Slashdot Mirror


X-Force Changes Vulnerability Disclosure Policy

BitHive writes "ISS has changed their policy for announcing security vulnerabilities. The new guidelines will give vendors thirty days to come up with a fix before disclosure is made, though there are a number of exceptions that can prompt faster disclosure.
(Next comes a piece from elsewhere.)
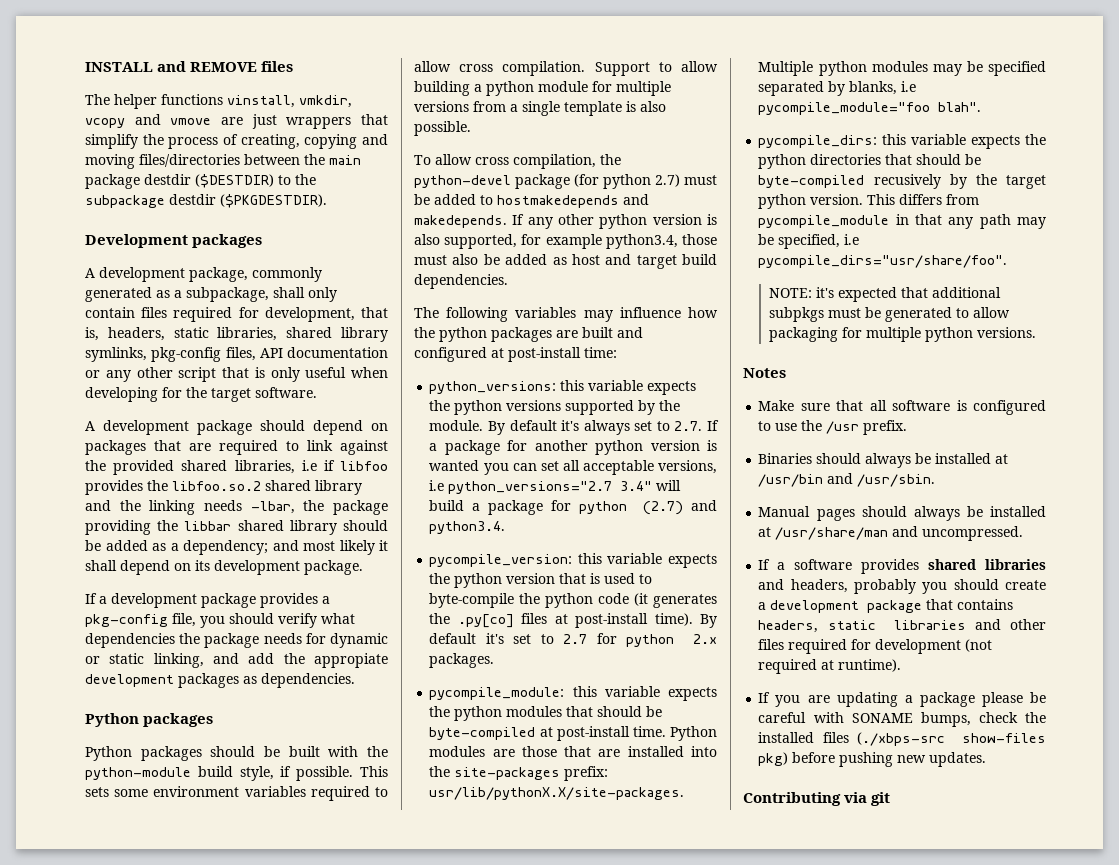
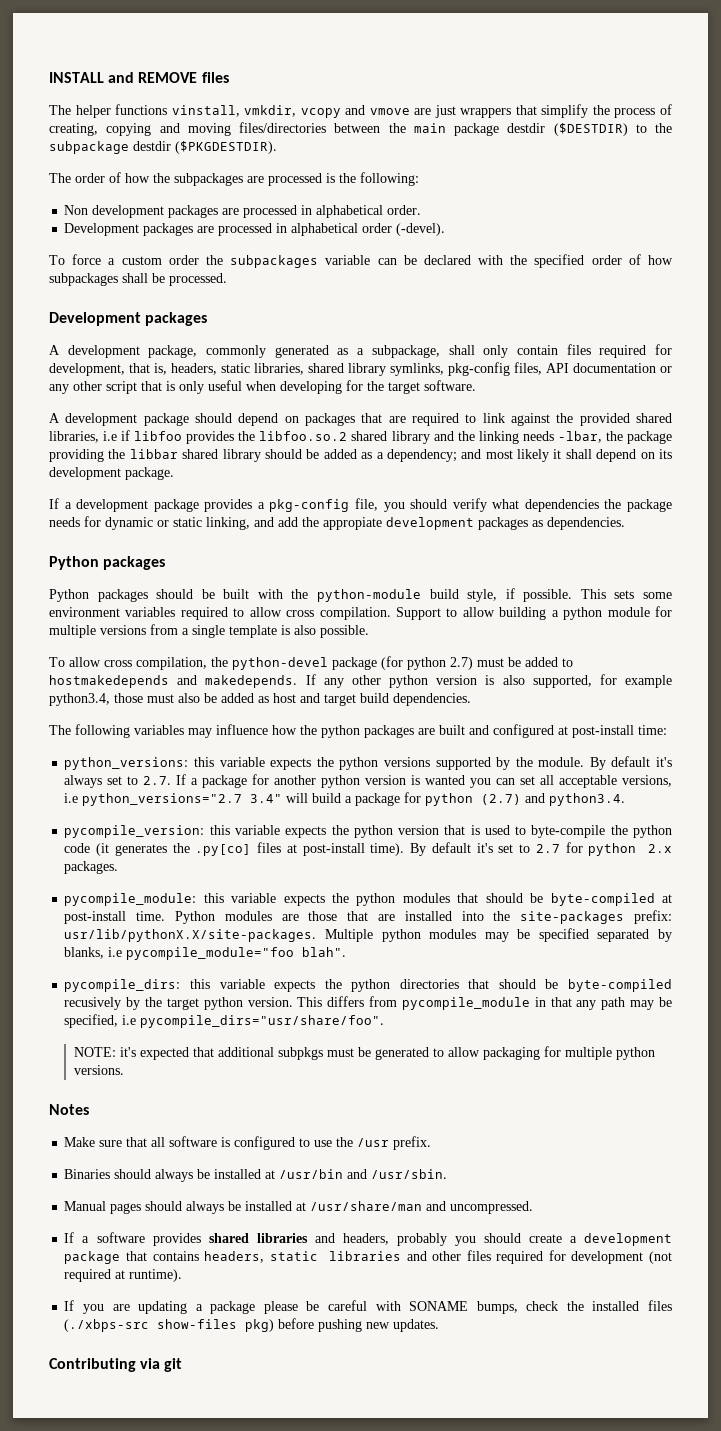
(327, 201) none -> [49,172,419,186] [64,205,422,218] [64,223,446,236] [49,254,673,268] [49,273,227,286] // The order of how the subpackages are processed is the following: // Non development packages are processed in alphabetical order. // Development packages are processed in alphabetical order (-devel). // To force a custom order the subpackages variable can be declared with the specified order of how subpackages shall be processed.

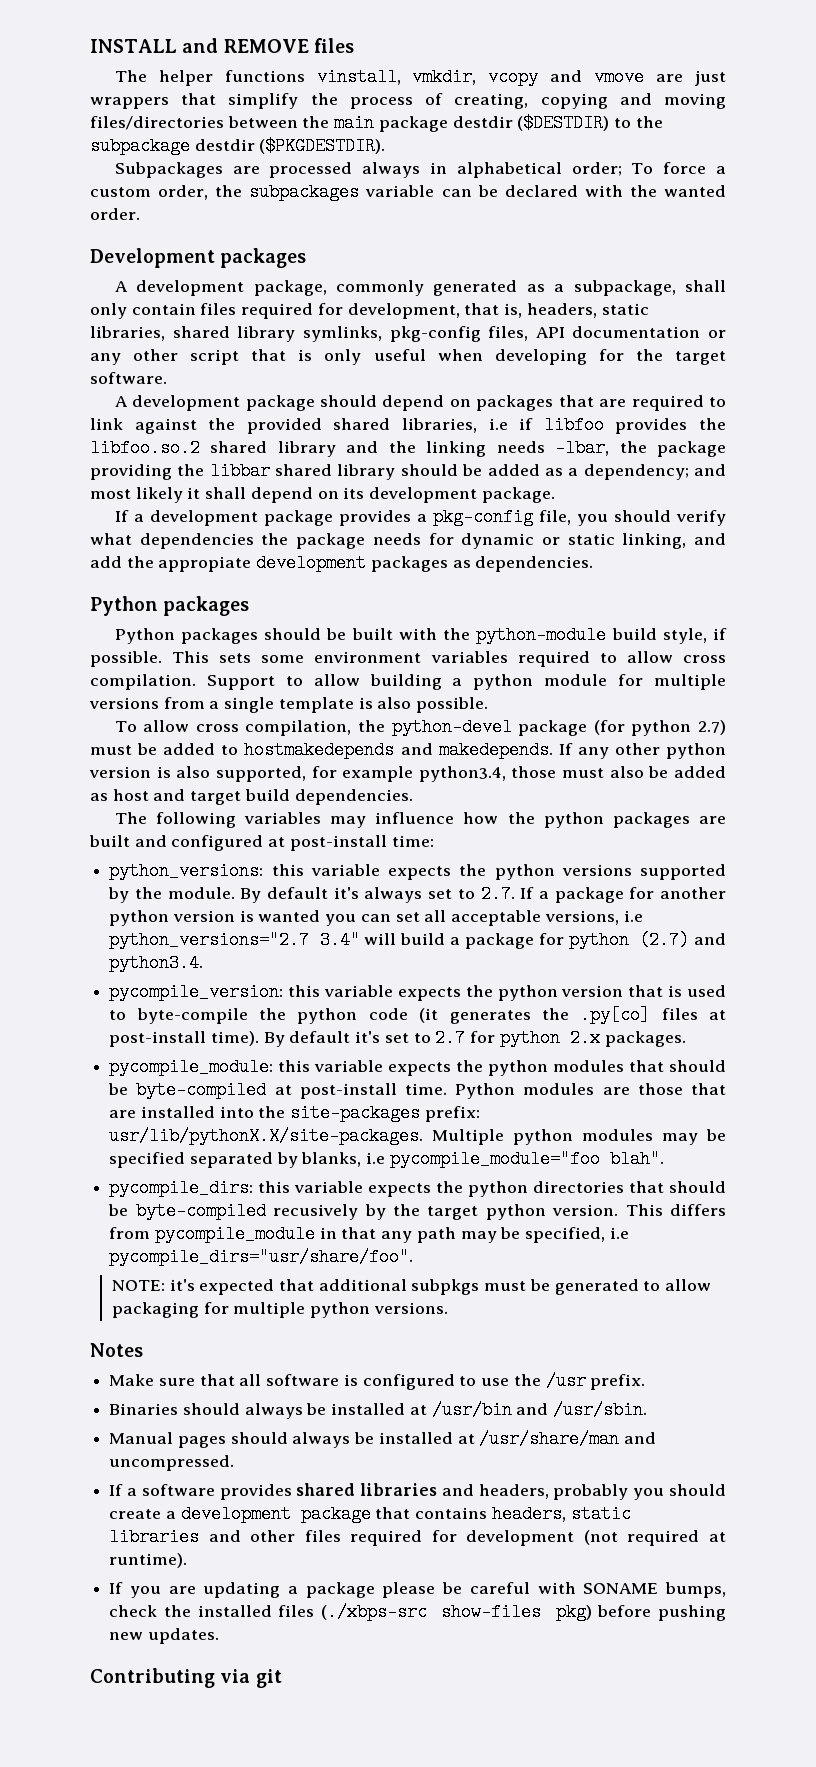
[49,172,419,186] [64,205,422,218] [64,223,446,236] The order of how the subpackages are processed is the following: // Non development packages are processed in alphabetical order. // Development packages are processed in alphabetical order (-devel). // -> [114,162,622,178] Subpackages are processed always in alphabetical order;
[168,255,199,265] order -> [158,185,209,200] order,
[534,254,673,268] [49,273,227,286] specified order of how subpackages shall be processed. -> [664,185,727,197] [90,208,140,220] wanted order.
From the PC World article, these are: "The vendor issues a patch or announcement; an in-depth discussion of the problem occurs on a public mailing list; active exploitation of any form of the vulnerability occurs on the Internet; ISS receives reliable evidence that a vulnerability is in the wild; the media reports the vulnerability; or the vendor is unresponsive.""

2 of 98 comments (clear)

  1. what will likely happen by EEgopher · · Score: -1, Flamebait

    my spam and virus filters will block all 30-day communications from X-Force, and we will all be doomed.

    --
    hi, I like pancakes -.-- -.-- --..
  2. A more responsible disclosure policy is needed by DickBreath · · Score: -1, Flamebait

    We need a more responsible disclosure policy.

    While I commend X-Force's policy for trying to be responsible, I would suggest that they ammend their policy in the following manner.

    If the vulnerable systems are made by Microsoft then the vulnerability with a working exploit should be disclosed immediately.

    --

    I'll see your senator, and I'll raise you two judges.